ただそれだけのことだろうけど、それだけに虚を突かれた……!
突き出される木の棒。
その先を微かに目で追い、両手でゆるく持った縄を引っ掻け受け流す。
「ふんっ!」
「あれ!?」
ニーアの持っている木の棒が本物の剣だったら縄の方が切れてしまっていただろうが、今は違う。

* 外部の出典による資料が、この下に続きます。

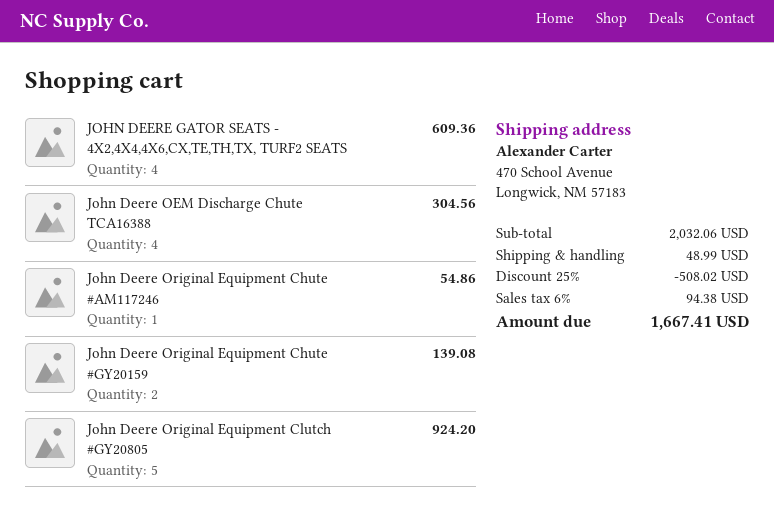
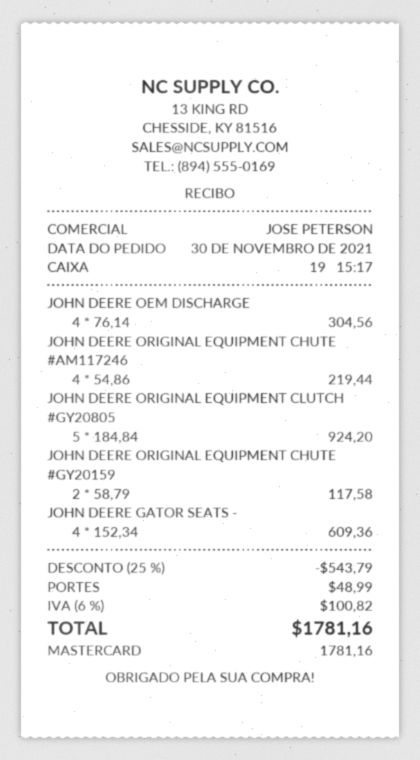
John Deere Original Equipment Chute #AM117246: 1 for 54.86 -> 4 for 219.44
John Deere Original Equipment Chute #GY20159: 2 for 139.08 -> 2 for 117.58
discount: 25% = 508.02 -> 25% = 543.79
tax: 6% = 94.38 -> 6% = 100.82
total: 1667.41 -> 1781.16

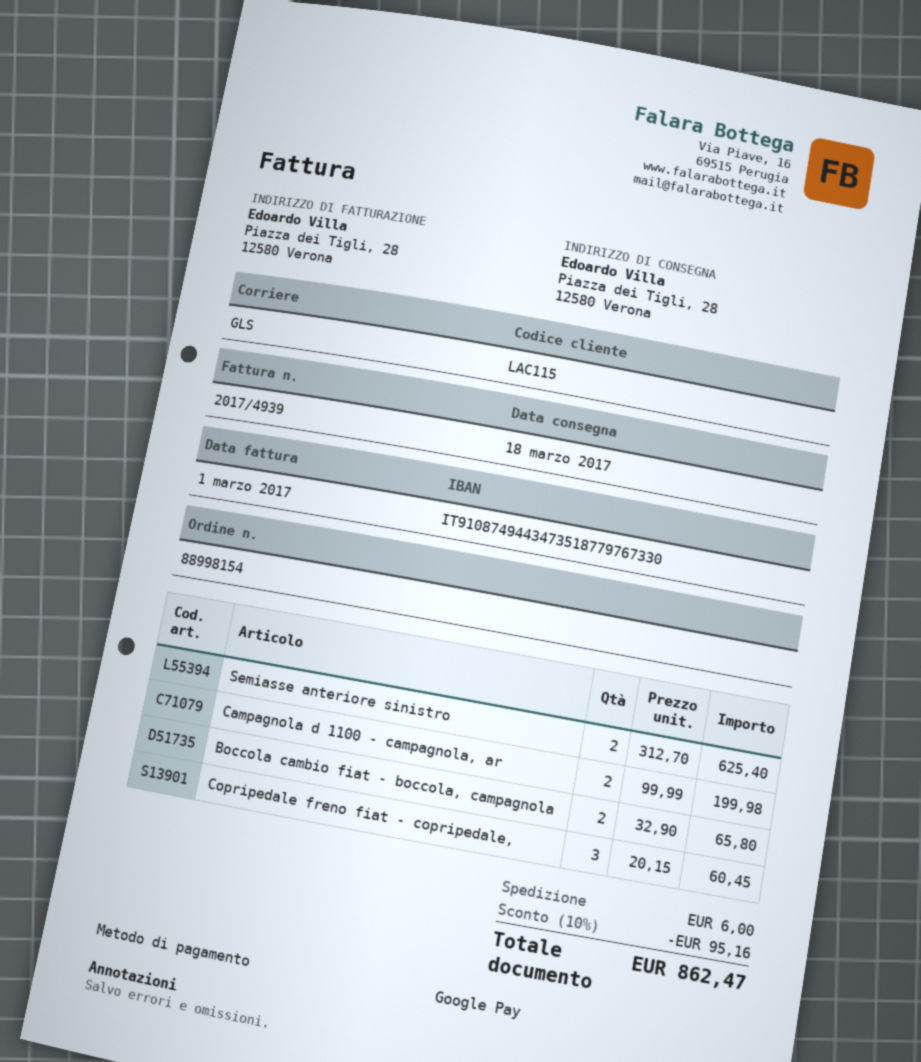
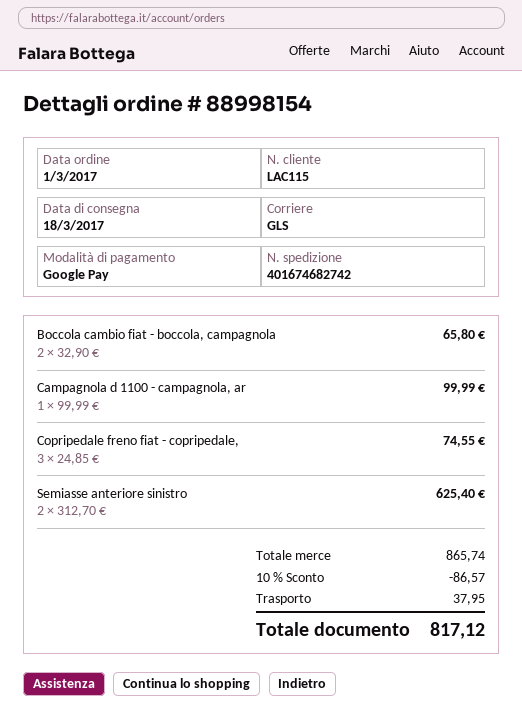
Campagnola d 1100 - campagnola, ar: 2 x 99.99 = 199.98 -> 1 x 99.99 = 99.99
Copripedale freno fiat - copripedale,: 3 x 20.15 = 60.45 -> 3 x 24.85 = 74.55
discount: 10% = 95.16 -> 10% = 86.57
shipping: 6.00 -> 37.95
total: 862.47 -> 817.12

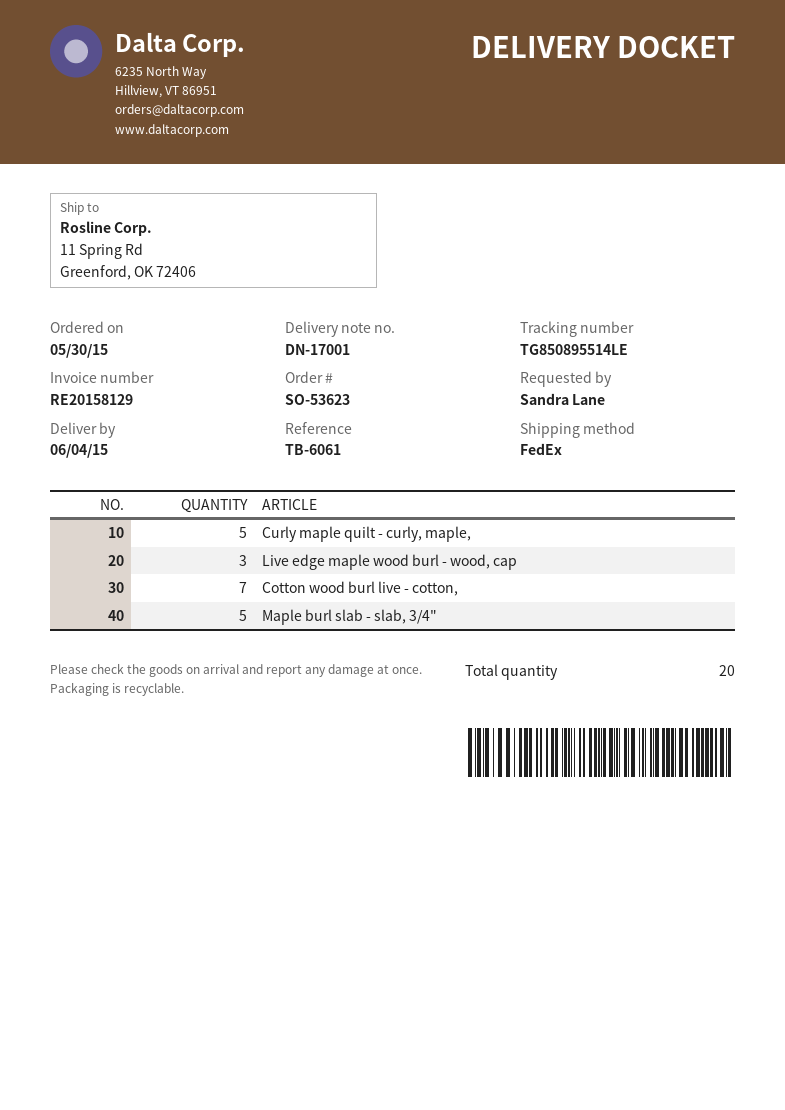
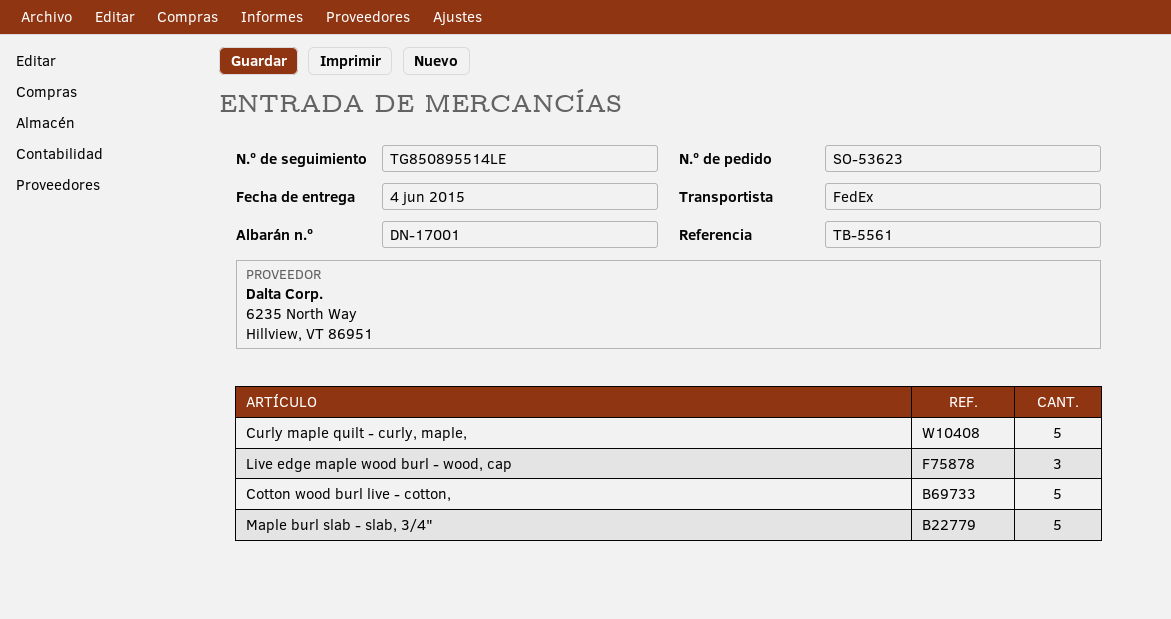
reference: TB-6061 -> TB-5561
Cotton wood burl live - cotton,: 7 -> 5

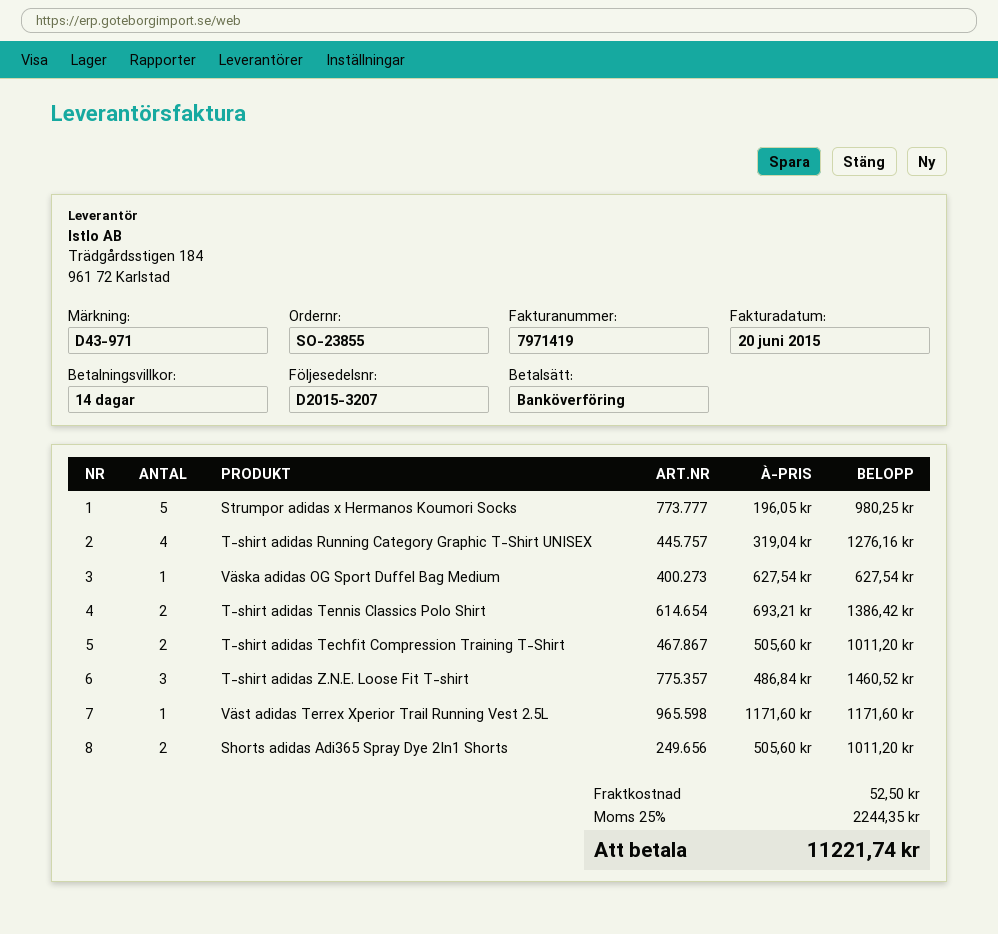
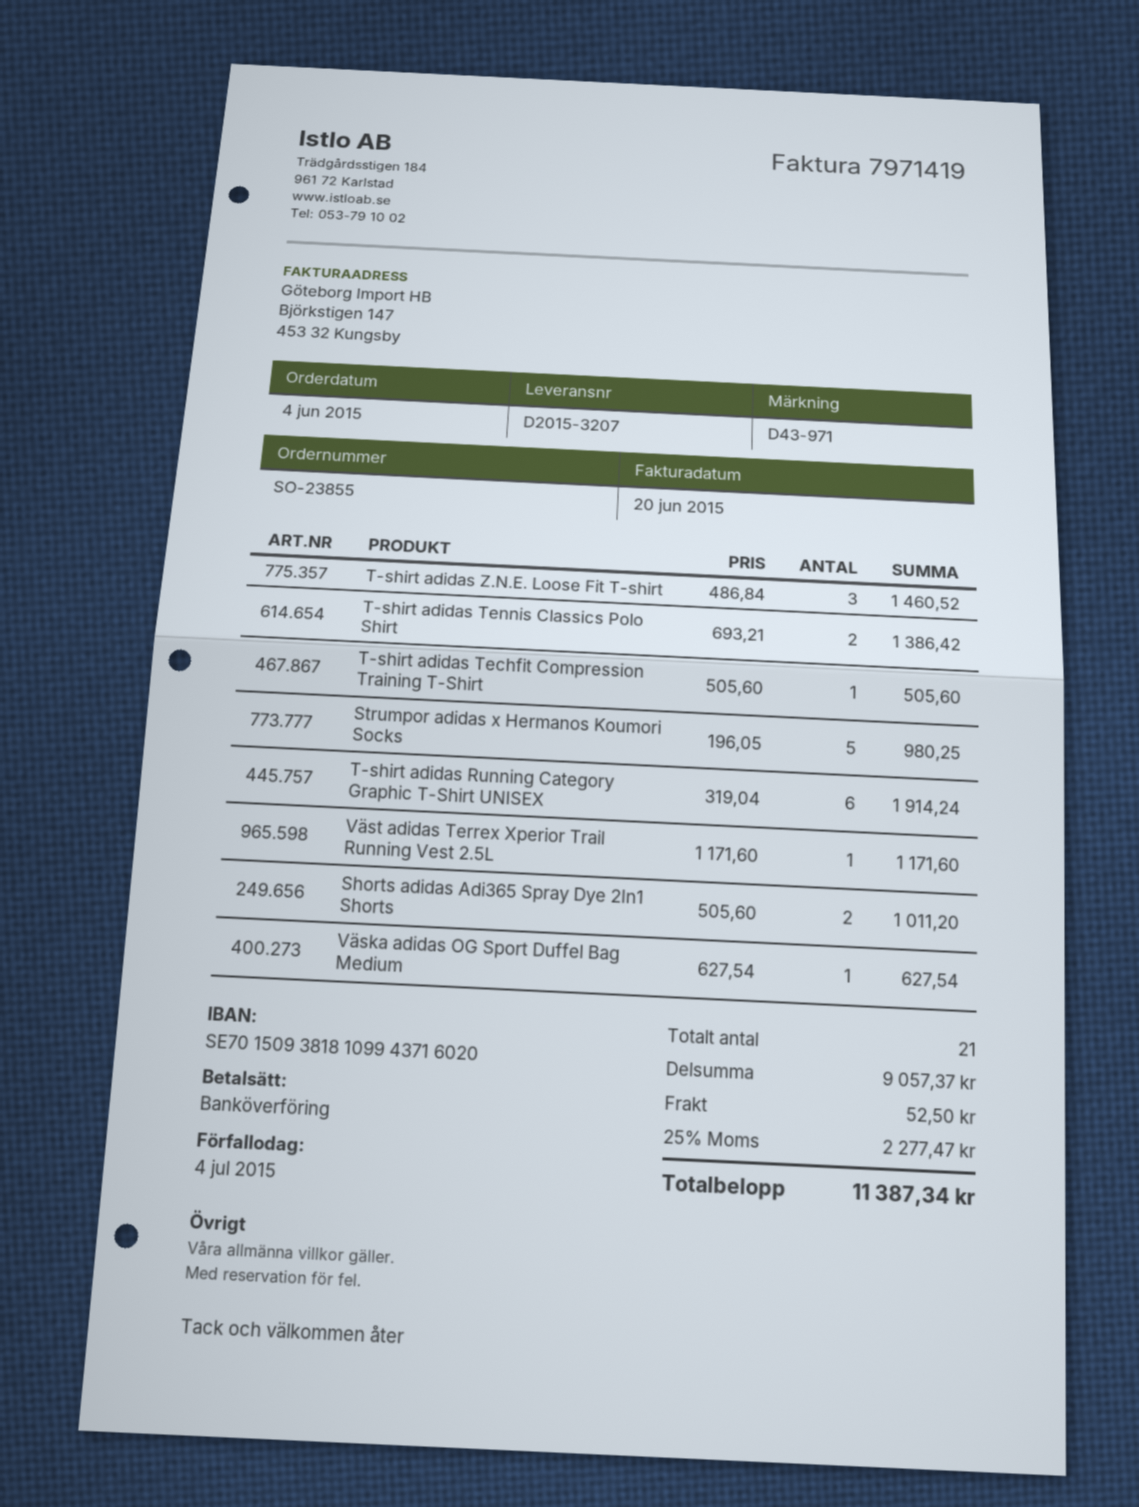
T-shirt adidas Running Category Graphic T-Shirt UNISEX: 4 x 319.04 = 1276.16 -> 6 x 319.04 = 1914.24
T-shirt adidas Techfit Compression Training T-Shirt: 2 x 505.60 = 1011.20 -> 1 x 505.60 = 505.60
tax: 25% = 2244.35 -> 25% = 2277.47
total: 11221.74 -> 11387.34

斜め後ろに受け流された彼女に、縄を投げつけ捕縛を試みる。
「っとぉ!」
寸前で地面を蹴ったニーアがくるりと縦に一回転する形で縄を避ける。
「それ覚えたの昨日だよね……?」
「ああ、投げるのはまだまだ難しいけれど、こっちの方はいつもの戦い方とそこまで変わらないから……あとは、慣れだ」
「やっぱり、ライムっていう変幻自在武器を使っているテイマーは言うことが違うね!!」
木の棒を短く持ったニーアが再び攻撃を仕掛けてくる。
ロープ術の近接はこちらから攻撃せず、カウンターを狙う。
縄で攻撃を防御、いなし、体勢を崩した後に拘束する。
「ほらほらほら!」
「むっ……!」
しかし、ニーアもそれが分かっているのか、僕の周囲をちょろちょろと動き回りながら木の棒を振り回してくる。
本当に子ザルみたいな戦い方だな……!?
「———そこだっ!」
「わわっ!?」
上からの振り下ろし。
あえて前に踏み込みながら手元の部分に縄を引っ掻け、後ろに受け流す勢いで放り投げる。
「やっぱ、手強いなー。カイト君」
空中で態勢を整え、スタッ、と着地するニーア。
身体は小さくなっても、彼女の動きは十分に脅威的だ。
「母さんほどではないけど、よく使えるね」
「まだまだだよ。本当は疑似的にリングとか作って、プロレス技かましたいとか考えてたけど、道のりは遠そうだ」
「ん、んー? ごめん、私、今子供だからカイト君がなにいっているかわかんにゃい」
なにやら引かれてしまった。
まあ、今はロープ術の習得を優先させて、リングは後だな。
とにかく遺跡に向かうために少しでも習得しておかなければならない。
そのために今みたいな実戦を繰り返していこう。
戦闘中にロープでリング作り出す主人公を想像したら最高に意味が分からなくなりました。